May 3 2016

CHASE TIME

Rex Burress

 

Something darted across the road as I approached the Feather River Nature Center. At first, I thought it was a big house cat, but back in the brush a gray fox nervously watched me before running back across the road--with a scrub jay in hot pursuit!

Spring chase time, I thought, when everything is actively engaged in building a bungalow and defending it like some kind of special supermarket sale was at stake. Birds are the most obvious defenders of their nesting sites, but beware of mother bears and false black widow spiders, too!

I added the spider item, because once I was smashing baby spiders on the Nature Center desk, when mother false black widow, alias Steatoda grossa, dashed out and bit me on the wrist! “Take that, you baby killer,” she must have mumbled in spider talk! That hurt, for a couple weeks, but I lived. See her remains in a Center jar. Shame; bug-bombed for merely defending her hatchlings.

The scrub jay undoubtedly had a nest or fledglings in the area and even a fox will get bird-bombed by protective parents. During April and May during peak production, you can see objective behavior all along the river. Blackbirds are the fussiest defenders, dive-bombing nearly anything near their nest. Red-wing blackbirds along the river are noisy defenders, erupting in squawks if you're anywhere near the cleverly woven nests in the cattails. They are communal birds, like the acorn woodpeckers, and gang up on an invader.

Brewer's blackbirds are even more aggressive, and a hat-less person is in danger of having some hair removed! I trust they still nest in the bishop pines outside the Rotary Nature Center/Lake Merritt Wildlife Refuge in Oakland, CA and pick a person to strike...to the amusement of the staff.

Among the fierce defenders are the western kingbirds, ready to do aerial combat with any bird of prey that flies over their nesting territory. Even hummingbirds will attack an eagle flying over, and some have been reported as landing on the giant's head to annoy the raptor--but what eagle would stoop to eat a marble-sized infant?

So it's a spring-time sky-show to see the nest defenders harassing aerial intruders. Black crows get swarmed from blackbirds although crows gang up in large “murders” during the winter to attack hawks and owls. A group of starlings, or 'murmuration,' would seem to fit in the aggressive bird category, but those abundant dark birds are quite docile.

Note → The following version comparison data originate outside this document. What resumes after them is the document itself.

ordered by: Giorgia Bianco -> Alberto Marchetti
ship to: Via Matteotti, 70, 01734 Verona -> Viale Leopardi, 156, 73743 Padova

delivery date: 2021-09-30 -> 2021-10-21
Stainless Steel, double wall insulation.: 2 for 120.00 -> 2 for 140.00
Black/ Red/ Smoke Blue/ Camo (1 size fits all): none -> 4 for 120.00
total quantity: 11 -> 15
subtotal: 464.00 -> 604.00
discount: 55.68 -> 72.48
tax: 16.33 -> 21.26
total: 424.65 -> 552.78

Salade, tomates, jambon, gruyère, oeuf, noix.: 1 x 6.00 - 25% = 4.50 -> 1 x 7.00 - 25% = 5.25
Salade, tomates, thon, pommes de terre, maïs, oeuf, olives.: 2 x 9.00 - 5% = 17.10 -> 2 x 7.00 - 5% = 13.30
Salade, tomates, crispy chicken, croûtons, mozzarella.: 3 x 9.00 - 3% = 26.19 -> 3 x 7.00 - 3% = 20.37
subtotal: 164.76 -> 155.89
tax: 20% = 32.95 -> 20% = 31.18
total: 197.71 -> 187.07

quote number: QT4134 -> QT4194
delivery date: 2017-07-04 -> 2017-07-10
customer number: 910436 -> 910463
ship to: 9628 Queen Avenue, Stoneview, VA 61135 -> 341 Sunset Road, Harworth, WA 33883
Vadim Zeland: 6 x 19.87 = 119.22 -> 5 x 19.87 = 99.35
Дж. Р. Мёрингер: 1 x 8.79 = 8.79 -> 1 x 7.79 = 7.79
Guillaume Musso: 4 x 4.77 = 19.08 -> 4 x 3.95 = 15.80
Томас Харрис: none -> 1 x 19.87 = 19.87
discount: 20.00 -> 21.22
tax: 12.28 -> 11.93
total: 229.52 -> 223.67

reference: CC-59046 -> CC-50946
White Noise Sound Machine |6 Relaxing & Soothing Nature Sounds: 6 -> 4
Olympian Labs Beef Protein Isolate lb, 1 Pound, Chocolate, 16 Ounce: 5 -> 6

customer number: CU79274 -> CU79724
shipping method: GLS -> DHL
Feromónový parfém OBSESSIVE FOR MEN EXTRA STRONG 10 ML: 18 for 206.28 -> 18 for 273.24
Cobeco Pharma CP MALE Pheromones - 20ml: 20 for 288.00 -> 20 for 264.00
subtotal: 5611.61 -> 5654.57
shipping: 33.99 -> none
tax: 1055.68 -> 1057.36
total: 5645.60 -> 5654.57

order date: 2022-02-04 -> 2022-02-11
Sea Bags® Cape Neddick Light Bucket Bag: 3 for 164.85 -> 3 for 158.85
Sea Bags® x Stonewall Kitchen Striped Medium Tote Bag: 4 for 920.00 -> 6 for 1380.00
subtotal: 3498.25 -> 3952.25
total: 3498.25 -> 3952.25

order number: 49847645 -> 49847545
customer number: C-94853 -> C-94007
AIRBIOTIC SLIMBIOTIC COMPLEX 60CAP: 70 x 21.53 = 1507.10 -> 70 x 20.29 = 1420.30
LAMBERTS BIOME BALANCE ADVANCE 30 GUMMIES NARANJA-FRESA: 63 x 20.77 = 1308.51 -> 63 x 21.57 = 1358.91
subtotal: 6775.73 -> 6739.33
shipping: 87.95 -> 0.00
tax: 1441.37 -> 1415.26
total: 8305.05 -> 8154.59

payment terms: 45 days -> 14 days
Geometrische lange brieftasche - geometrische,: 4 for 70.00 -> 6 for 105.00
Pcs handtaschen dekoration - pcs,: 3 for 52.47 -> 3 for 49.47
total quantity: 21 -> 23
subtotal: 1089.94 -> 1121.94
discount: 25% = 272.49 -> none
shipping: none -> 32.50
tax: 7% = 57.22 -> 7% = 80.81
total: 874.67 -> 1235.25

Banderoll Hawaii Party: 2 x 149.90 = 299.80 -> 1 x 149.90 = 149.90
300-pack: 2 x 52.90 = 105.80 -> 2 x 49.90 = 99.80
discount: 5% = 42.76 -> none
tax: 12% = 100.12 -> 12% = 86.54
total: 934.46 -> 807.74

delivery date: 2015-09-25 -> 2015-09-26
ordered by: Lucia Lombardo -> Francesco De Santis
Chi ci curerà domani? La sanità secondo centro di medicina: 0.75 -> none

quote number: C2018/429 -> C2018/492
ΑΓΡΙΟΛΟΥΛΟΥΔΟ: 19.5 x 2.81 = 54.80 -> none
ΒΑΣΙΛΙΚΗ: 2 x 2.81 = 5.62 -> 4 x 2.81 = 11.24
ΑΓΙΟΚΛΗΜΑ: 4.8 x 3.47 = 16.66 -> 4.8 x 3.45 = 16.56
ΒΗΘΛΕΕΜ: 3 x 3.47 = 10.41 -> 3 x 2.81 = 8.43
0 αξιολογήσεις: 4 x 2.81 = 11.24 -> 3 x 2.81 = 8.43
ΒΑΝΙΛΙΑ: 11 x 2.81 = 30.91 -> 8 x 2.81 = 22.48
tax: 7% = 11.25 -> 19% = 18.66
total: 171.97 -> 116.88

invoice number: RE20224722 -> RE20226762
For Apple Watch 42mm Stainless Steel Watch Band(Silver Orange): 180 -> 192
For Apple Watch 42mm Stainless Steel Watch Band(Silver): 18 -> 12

The entire Corvidae family, that includes crows, jays and magpies, are rather cantankerous birds prone to raid other bird nests. Ironically, a pair of scrub jays nested in our backyard plum tree one year, and some crows marched around the lawn pretending to watch for worms, but all the time keeping an eye on the jay. Those thieving rascals found the nest and stole the babies of one of their own kind! The jays hatched one this year, and their baby-care antics in our backyard is intensive. They have eaten all the snails!

The chase game belongs not only to birds and bears, but it seems the human sex chase goes on all the time! Take for instance, Sadie Hawkins' Day, where there is a role-reversal and females pursue males! That concept was created in Al Capp's “Li'l Abner” comic strip that ran from 1934 to 1978. On the annual November chase day, the boys were given a running start, followed by male-chasing girls. Daisy Mae after Li'l Abner was a regular feature in a story-cartoon with a glossary of appealing terms, like 'Dogpatch, Slobbovia, Double-whammy, and Kickapoo Joy Juice!' A theme-park and a movie have been made from those lovable images, but Sadie Hawkins tops them all. Let's hear it for when there were real comics and real country music story-songs!

 

Not knowing the thing that's chasing you is a lot scarier than seeing it right in front of you.”--Oren Peli

Perfection is not attainable, but if we chase perfection we can catch excellence.” --Vince Lombardi

If you chase two rabbits, you will not catch either one.” --Proverb

With the catching ends the pleasure of the chase.” --Abraham Lincoln

 

How lavish is Nature building up, pulling down, creating, destroying, chasing every particle

 

from form to form, ever changing, ever beautiful.”